Excerpted records »
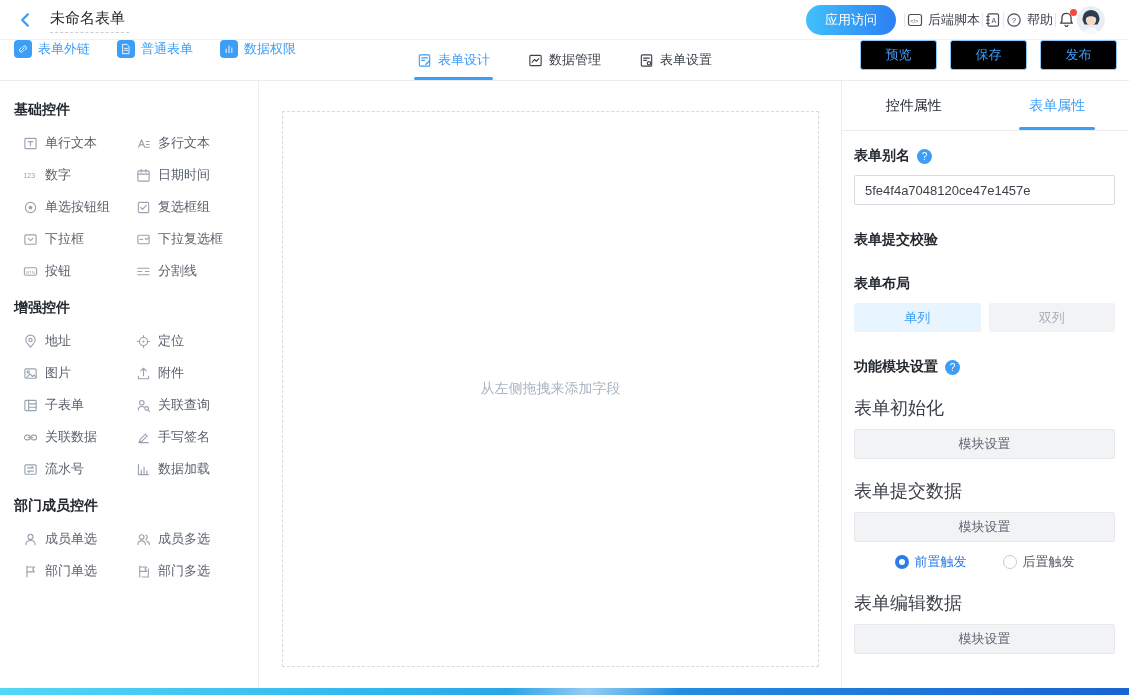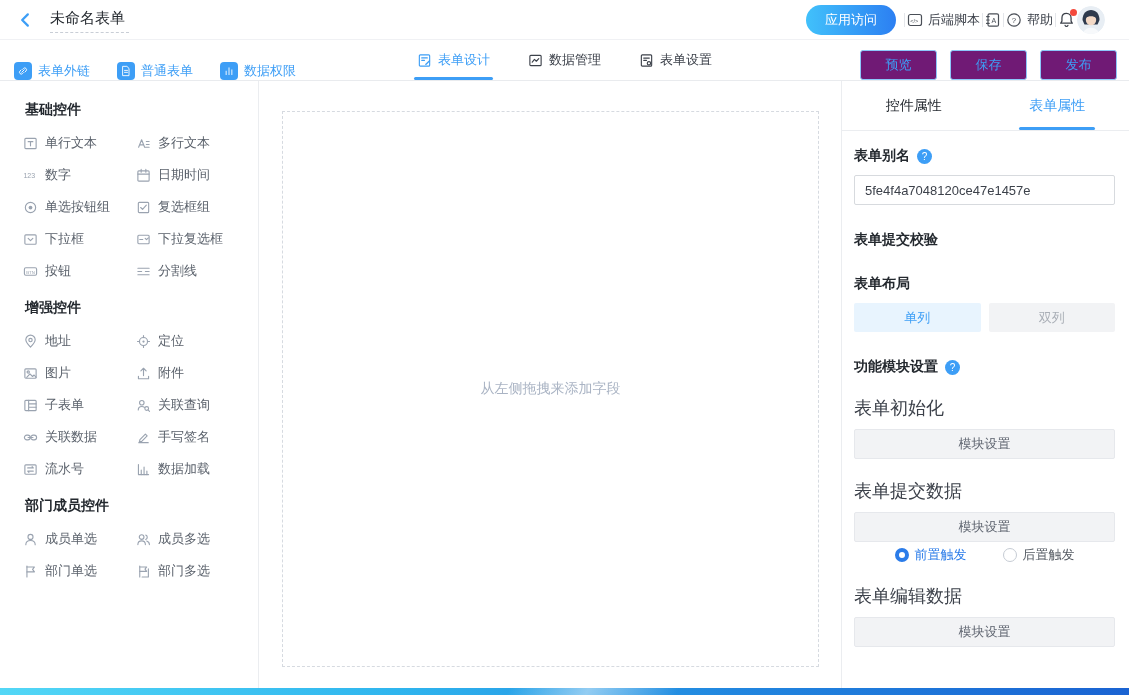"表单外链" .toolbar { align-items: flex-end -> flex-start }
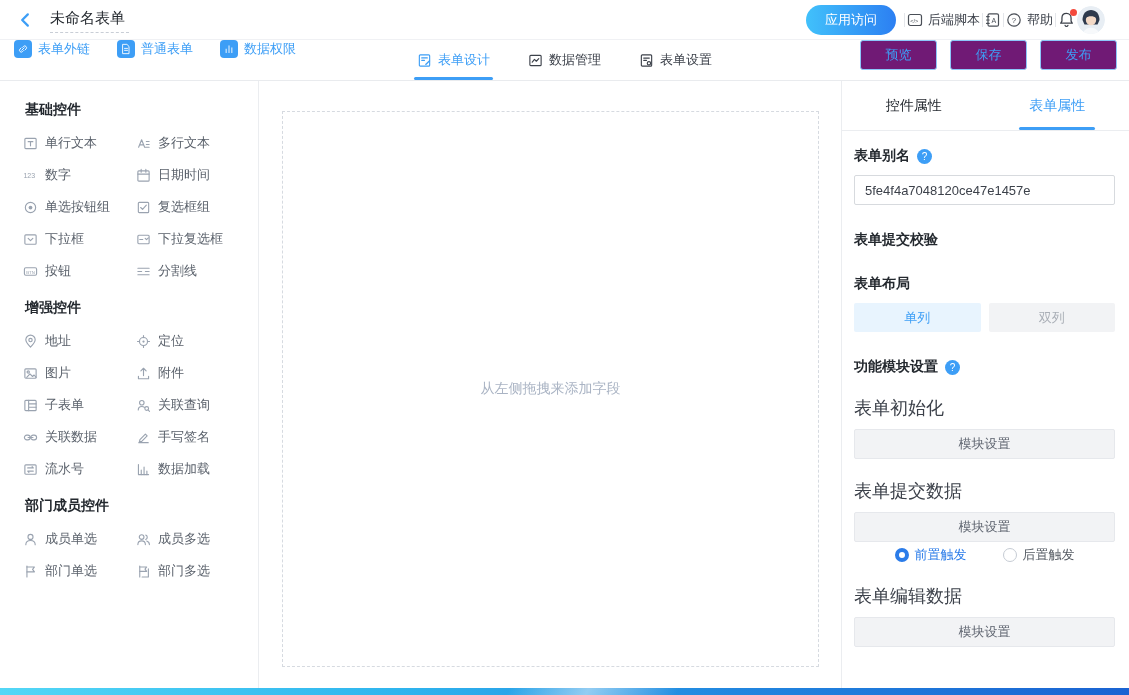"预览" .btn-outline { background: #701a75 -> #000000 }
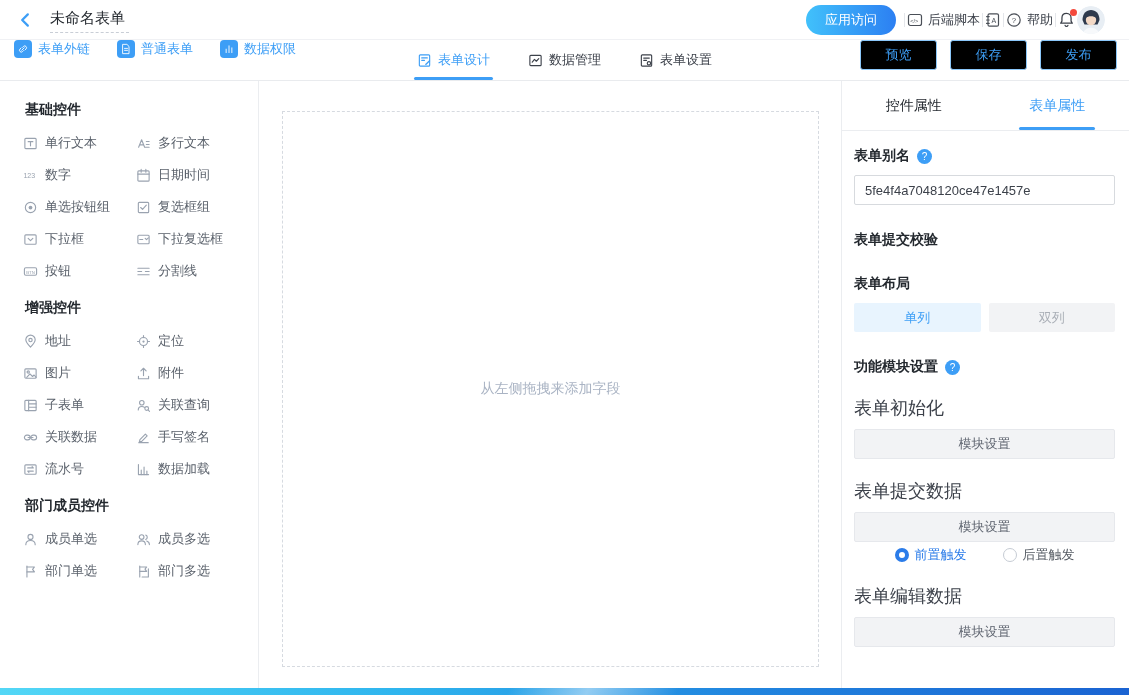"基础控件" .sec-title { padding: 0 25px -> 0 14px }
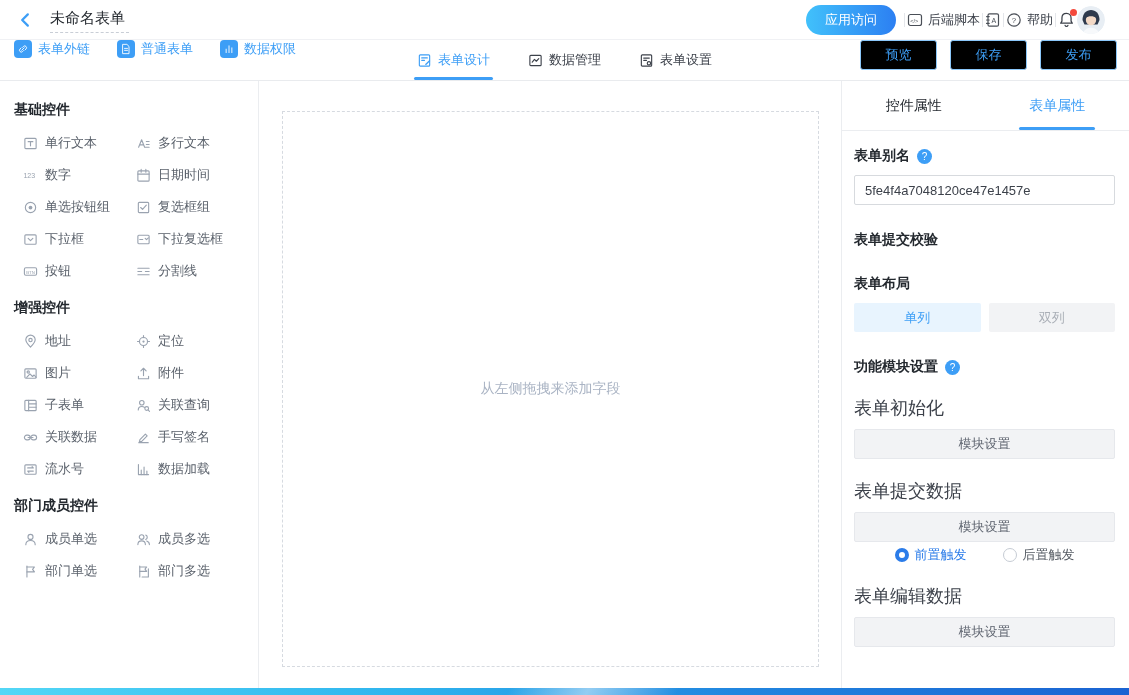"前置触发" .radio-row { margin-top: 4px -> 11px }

==

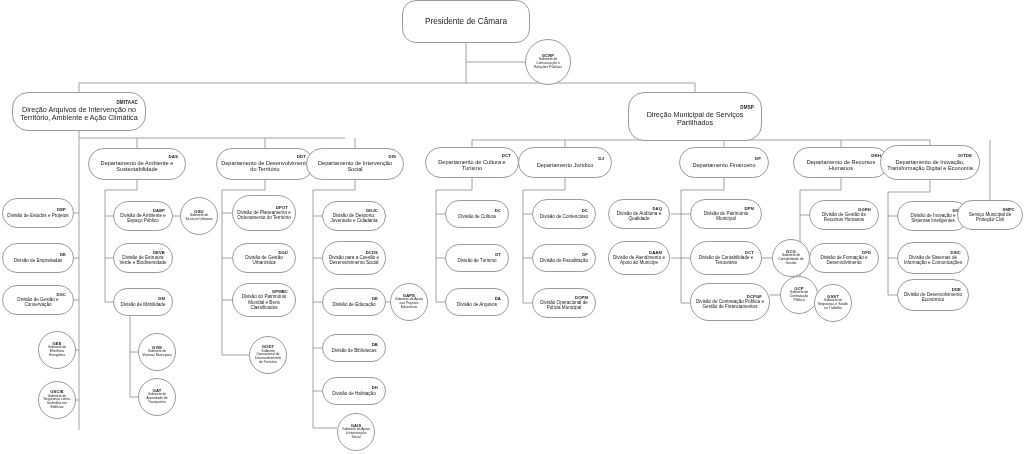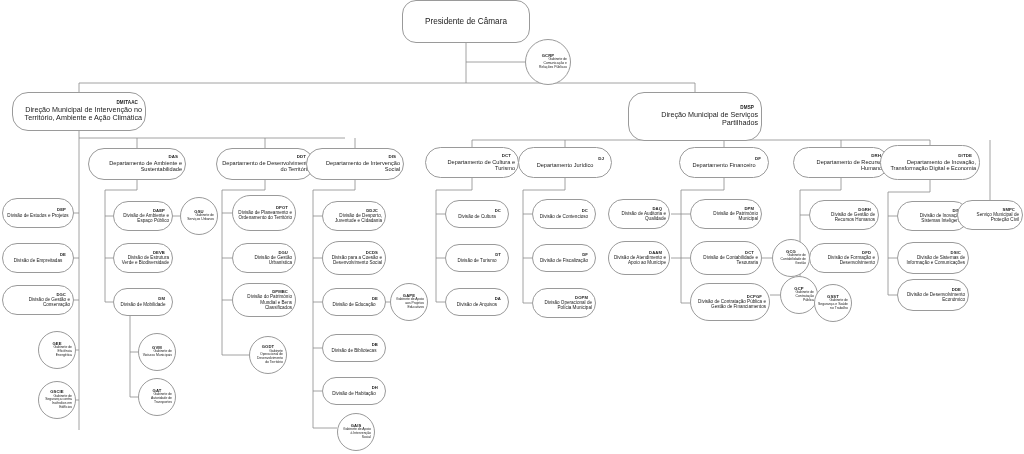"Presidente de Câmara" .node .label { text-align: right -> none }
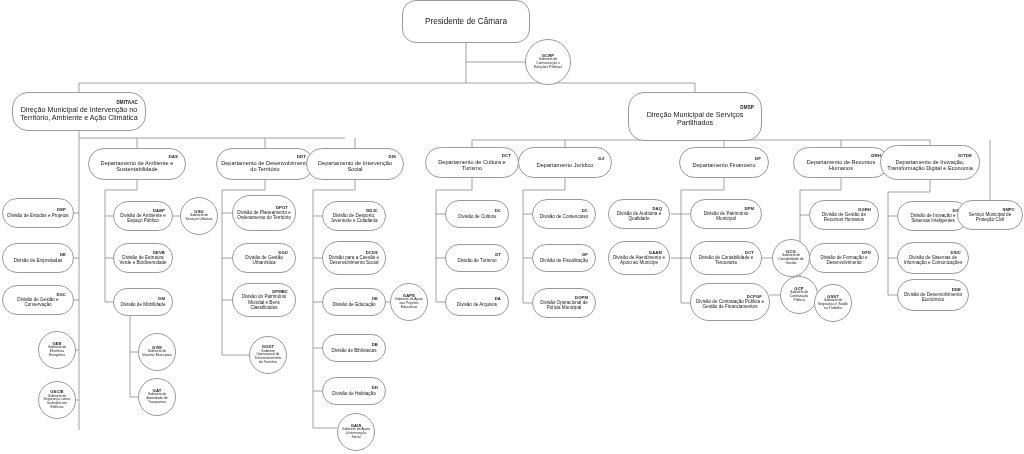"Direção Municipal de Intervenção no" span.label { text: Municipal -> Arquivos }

What is required » Please output, exactly as written, the lines above from the one holding "background: #701a75 ->" through the one holding "margin-top: 4px ->", both included, with the pictures omitted.

Answer section »
"预览" .btn-outline { background: #701a75 -> #000000 }
"基础控件" .sec-title { padding: 0 25px -> 0 14px }
"前置触发" .radio-row { margin-top: 4px -> 11px }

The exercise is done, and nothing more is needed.